### Task
Please retype the data that follows, starting at the line containing "Mean | x(m): 6.77 -> 5.93" and stopping after the last line.
*** Block opens ***
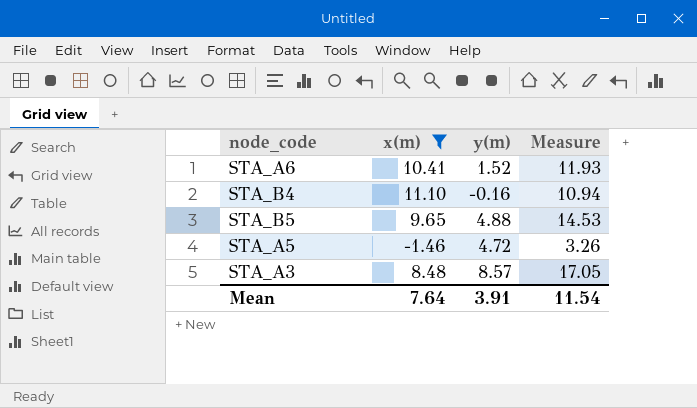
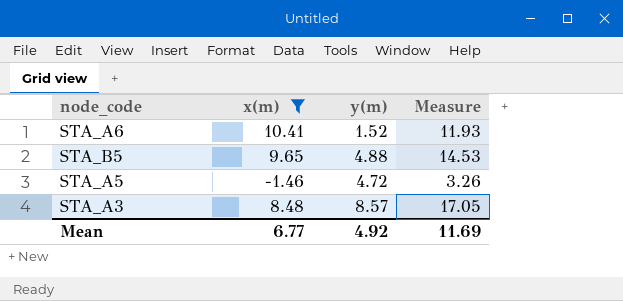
row STA_B4: 11.10 | -0.16 | 10.94 -> none
Mean | x(m): 7.64 -> 6.77
Mean | y(m): 3.91 -> 4.92
Mean | Measure: 11.54 -> 11.69

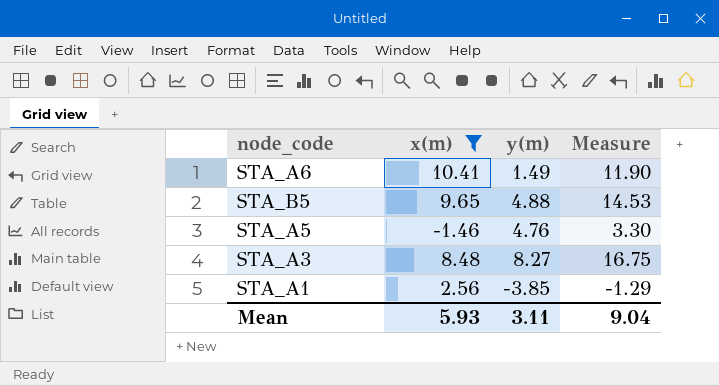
STA_A6 | y(m): 1.52 -> 1.49
STA_A6 | Measure: 11.93 -> 11.90
STA_A5 | y(m): 4.72 -> 4.76
STA_A5 | Measure: 3.26 -> 3.30
STA_A3 | y(m): 8.57 -> 8.27
STA_A3 | Measure: 17.05 -> 16.75
row STA_A1: none -> 2.56 | -3.85 | -1.29
Mean | x(m): 6.77 -> 5.93
Mean | y(m): 4.92 -> 3.11
Mean | Measure: 11.69 -> 9.04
*** Block closes ***
### Exercise answer
Mean | x(m): 6.77 -> 5.93
Mean | y(m): 4.92 -> 3.11
Mean | Measure: 11.69 -> 9.04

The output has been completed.